Once I saw this guy on a bridge about to jump. I said, “Don’t do it!” He said, “Nobody loves me.” I said, “God loves you. Do you believe in God?”

He said, “Yes.” I said, “Are you a Christian or a Jew?” He said, “A Christian.” I said, “Me, too! Protestant or Catholic?” He said, “Protestant.” I said, “Me, too! What franchise?” He said, “Baptist.” I said, “Me, too! Northern Baptist or Southern Baptist?” He said, “Northern Baptist.” I said, “Me, too! Northern Conservative Baptist or Northern Liberal Baptist?”

He said, “Northern Conservative Baptist.” I said, “Me, too! Northern Conservative Baptist Great Lakes Region, or Northern Conservative Baptist Eastern Region?” He said, “Northern Conservative Baptist Great Lakes Region.” I said, “Me, too!”

Northern Conservative Baptist Great Lakes Region Council of 1879, or Northern Conservative Baptist Great Lakes Region Council of 1912?” He said, “Northern Conservative Baptist Great Lakes Region Council of 1912.” I said, “Die, heretic!” And I pushed him over.

How to tell you’re a nerd: Method 146 (or quite literally the girl of my dreams… )

This video makes you laugh, not only for its concept, but also because you are a fan of Fringe and actress Anna Torv. Watching this, you can’t shake the feeling that this video is about 90% similar to a dream you once had…

How to tell you’re a nerd: Method 145 (or “Crews” control or lack thereof…)

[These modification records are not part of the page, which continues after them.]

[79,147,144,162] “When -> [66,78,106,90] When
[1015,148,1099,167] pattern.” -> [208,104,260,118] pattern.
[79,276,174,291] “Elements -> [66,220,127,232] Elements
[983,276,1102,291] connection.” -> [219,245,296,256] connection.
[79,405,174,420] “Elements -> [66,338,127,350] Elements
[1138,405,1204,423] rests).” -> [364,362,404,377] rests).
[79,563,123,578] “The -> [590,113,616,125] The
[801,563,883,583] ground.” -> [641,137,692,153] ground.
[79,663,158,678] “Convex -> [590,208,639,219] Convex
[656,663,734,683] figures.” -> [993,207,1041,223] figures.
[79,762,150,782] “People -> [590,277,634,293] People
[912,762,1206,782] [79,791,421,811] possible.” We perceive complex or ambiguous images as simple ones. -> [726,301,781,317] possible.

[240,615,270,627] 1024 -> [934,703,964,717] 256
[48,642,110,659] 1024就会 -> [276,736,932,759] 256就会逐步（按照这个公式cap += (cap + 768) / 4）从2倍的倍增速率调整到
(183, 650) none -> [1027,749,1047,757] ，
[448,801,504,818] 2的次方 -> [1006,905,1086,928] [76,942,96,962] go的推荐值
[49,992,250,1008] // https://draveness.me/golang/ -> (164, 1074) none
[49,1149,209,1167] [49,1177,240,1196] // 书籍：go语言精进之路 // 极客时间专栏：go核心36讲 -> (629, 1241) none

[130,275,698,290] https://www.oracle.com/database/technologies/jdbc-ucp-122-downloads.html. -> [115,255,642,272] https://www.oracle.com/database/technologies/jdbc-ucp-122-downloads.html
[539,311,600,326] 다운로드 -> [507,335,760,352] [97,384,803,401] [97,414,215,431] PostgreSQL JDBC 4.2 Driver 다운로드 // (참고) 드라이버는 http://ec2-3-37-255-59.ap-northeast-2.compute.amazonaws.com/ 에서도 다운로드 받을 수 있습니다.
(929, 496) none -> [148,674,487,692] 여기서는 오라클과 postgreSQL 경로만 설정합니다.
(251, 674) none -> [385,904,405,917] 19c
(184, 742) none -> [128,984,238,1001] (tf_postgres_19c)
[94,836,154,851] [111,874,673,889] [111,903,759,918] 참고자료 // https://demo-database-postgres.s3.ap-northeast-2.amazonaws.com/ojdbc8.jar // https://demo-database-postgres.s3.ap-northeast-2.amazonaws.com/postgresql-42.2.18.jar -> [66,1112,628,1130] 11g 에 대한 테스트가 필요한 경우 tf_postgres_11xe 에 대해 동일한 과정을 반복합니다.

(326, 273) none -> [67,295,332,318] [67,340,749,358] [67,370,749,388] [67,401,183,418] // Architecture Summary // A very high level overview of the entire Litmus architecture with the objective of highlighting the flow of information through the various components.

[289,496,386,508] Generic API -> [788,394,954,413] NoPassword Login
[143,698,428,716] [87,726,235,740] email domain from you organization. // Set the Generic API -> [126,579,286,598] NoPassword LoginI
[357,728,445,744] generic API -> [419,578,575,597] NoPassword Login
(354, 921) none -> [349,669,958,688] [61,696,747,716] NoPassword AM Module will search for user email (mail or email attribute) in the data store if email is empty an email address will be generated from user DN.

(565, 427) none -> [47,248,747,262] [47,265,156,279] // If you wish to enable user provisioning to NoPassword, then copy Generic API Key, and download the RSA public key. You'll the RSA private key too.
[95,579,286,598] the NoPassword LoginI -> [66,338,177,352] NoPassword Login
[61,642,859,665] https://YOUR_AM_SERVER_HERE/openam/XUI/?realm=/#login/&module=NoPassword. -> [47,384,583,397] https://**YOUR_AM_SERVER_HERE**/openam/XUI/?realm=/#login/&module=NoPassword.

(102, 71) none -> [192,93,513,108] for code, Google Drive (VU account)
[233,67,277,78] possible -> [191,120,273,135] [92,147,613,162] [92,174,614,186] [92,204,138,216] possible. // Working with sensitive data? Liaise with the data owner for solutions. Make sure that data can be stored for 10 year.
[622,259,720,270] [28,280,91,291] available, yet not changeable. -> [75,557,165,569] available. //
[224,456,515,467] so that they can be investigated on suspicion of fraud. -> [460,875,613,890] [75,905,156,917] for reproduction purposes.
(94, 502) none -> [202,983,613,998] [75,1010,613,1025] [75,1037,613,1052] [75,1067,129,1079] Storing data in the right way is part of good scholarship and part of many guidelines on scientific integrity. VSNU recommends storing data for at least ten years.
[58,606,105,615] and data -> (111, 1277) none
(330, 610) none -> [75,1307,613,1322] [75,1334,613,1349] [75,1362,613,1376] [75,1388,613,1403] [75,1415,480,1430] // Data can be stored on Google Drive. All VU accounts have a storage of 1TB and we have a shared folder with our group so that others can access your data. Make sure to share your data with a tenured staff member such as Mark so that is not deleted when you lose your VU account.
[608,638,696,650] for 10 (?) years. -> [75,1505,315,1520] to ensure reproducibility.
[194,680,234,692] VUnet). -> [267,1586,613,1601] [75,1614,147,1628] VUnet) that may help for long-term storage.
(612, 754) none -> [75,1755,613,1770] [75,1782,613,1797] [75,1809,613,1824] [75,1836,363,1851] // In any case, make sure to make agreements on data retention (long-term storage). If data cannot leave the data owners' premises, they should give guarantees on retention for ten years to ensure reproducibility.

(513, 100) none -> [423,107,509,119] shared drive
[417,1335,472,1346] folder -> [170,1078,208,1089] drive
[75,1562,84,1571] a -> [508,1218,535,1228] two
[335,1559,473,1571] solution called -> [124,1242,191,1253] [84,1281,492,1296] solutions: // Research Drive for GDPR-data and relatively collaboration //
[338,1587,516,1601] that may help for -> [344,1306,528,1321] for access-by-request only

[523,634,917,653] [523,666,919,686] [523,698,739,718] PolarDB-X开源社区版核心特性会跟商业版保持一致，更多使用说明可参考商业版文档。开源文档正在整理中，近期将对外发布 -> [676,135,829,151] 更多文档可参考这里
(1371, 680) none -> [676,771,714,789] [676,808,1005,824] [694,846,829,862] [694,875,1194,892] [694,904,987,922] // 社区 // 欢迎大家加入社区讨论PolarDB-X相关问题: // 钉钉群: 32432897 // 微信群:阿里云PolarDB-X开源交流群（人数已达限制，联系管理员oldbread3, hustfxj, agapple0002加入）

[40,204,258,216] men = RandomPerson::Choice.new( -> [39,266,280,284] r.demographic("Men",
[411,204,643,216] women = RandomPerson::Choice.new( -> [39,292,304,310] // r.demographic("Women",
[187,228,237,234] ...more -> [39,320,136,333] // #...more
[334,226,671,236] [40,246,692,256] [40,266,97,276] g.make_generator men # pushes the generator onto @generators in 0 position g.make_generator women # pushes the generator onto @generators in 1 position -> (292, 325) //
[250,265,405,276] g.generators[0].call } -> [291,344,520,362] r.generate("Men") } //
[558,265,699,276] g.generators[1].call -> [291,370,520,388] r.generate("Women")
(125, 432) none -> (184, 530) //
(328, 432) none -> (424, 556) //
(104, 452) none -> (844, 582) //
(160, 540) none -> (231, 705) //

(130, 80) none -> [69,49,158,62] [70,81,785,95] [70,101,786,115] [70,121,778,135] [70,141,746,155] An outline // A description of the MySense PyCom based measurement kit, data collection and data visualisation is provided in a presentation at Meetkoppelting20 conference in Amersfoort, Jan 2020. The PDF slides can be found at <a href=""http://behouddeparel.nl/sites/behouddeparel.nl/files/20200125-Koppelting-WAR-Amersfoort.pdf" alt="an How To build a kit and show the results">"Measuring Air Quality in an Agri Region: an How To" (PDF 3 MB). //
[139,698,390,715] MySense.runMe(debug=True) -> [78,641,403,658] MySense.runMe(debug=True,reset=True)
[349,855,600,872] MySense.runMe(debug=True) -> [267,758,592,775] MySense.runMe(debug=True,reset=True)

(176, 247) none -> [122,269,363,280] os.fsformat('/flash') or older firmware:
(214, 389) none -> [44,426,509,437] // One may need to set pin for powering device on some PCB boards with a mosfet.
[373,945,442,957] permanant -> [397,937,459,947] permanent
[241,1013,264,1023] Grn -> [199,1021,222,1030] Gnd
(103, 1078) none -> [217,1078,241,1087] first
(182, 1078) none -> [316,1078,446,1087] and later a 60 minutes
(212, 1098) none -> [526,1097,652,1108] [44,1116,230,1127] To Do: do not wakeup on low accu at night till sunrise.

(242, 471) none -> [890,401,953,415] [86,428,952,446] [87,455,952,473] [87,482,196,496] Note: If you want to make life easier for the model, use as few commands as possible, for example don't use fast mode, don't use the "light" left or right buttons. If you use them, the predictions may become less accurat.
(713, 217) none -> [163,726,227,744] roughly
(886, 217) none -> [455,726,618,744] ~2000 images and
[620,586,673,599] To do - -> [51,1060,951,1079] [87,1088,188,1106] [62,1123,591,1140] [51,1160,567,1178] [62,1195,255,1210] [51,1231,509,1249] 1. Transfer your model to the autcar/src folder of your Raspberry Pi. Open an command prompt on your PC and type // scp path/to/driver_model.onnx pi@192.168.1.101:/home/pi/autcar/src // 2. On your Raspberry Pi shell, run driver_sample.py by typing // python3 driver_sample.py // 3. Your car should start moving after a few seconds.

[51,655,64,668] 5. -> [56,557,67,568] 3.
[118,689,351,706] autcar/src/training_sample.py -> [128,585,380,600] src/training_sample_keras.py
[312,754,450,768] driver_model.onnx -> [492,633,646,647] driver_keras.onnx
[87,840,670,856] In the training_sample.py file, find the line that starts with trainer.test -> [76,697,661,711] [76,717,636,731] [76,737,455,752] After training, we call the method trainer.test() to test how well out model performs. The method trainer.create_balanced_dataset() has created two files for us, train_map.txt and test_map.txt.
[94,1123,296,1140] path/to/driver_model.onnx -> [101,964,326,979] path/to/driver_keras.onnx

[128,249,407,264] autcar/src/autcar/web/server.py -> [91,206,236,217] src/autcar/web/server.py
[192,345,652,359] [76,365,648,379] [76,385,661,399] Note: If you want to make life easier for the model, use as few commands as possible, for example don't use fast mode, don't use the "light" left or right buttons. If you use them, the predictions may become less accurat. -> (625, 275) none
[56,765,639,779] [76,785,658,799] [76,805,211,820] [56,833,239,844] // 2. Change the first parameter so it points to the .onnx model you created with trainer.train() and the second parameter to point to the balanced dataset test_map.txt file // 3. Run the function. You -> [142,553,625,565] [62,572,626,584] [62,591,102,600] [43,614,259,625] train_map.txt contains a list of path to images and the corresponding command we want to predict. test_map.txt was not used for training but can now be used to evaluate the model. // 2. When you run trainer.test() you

These have become your favorite commercials, thanks to the fearlessness and comedic audacity of Terry Crews, who can do an action movie role as equally well as a comedy.

But wait, there’s more…

How to tell you’re a nerd: Method 144 (or wizards in space)

You had an elaborate dream in which you were on a futuristic space station where you encountered a wizard from Earth who was tracking a warlock.  You agree to help him track his adversary in exchange for an apprenticeship.  During the course of the dream, you get in a fight with a telekinetic alien after beating him in a drinking contest in a “zero gravity” bar.

How to tell you’re a nerd: Method 143 (or “Cage” my inner thoughts )

You find yourself mesmerized by the following video compilation…

How to tell you’re a nerd: Method 142 (or “I Ain’t Afraid of No Ghosts!” )

You get frustrated while searching for a specific television show to stream on Netflix so you decide to check other video streaming services to which you subscribe (including the new application from  As you switch services, you proclaim, “I don’t care what they said in Ghostbusters, I’m crossing the streams…”

How to tell you’re a nerd: Method 141 (or papers and printers past…)

You take a break from researching information a printer who studied under Johannes Gutenberg by reading a novel downloaded to your Kindle.

How to tell you’re a nerd: Method 140 (or warp speed and womanizing)

You’ve decided that in an alternate universe, you are a lieutenant commander in Starfleet, who is quickly gaining a reputation as a brilliant tactical officer (as well as an accomplished lothario, who has left a trail of swooning partners from Risa to Qo’noS).

How to tell you’re a nerd: Method 139 (or dragon tattoo removal)

Determined to resist the literary fad of reading The Girl with the Dragon Tattoo and its sequels, but tired of defending yourself to fans of the series (while remembering the horrors you suffered by reading the detritus that is the first book in the The Twilight Saga) you’ve decided to answer, “Have you read those books yet?” with the following response:

“I’m waiting for the posthumous spin-off series, The Girl with the Tattoo of Sean Connery Wielding a Flaming Sword While Riding a Crimson Pegasus Charging Toward Michael Caine Who is Carrying a Crossbow While Mounted on a Centaur that is Actually Weird Al Yankovic (Circa 1989) from the Waist Up.”

How to tell you’re a nerd: Method 138 (or games of hunger and the spice melange…)

When someone recounts an instance of a six-year-old girl reading The Hunger Games, which they point out is rather mature subject matter for such a young child, you respond as follows:

“The real issue is the fact that she is wasting her time with a derivative work like The Hunger Games.  Aside from the better novels that deal with dystopian survival games, a discerning adult should have introduced the child to good science fiction in general (not the least of which is Dune by Frank Herbert).”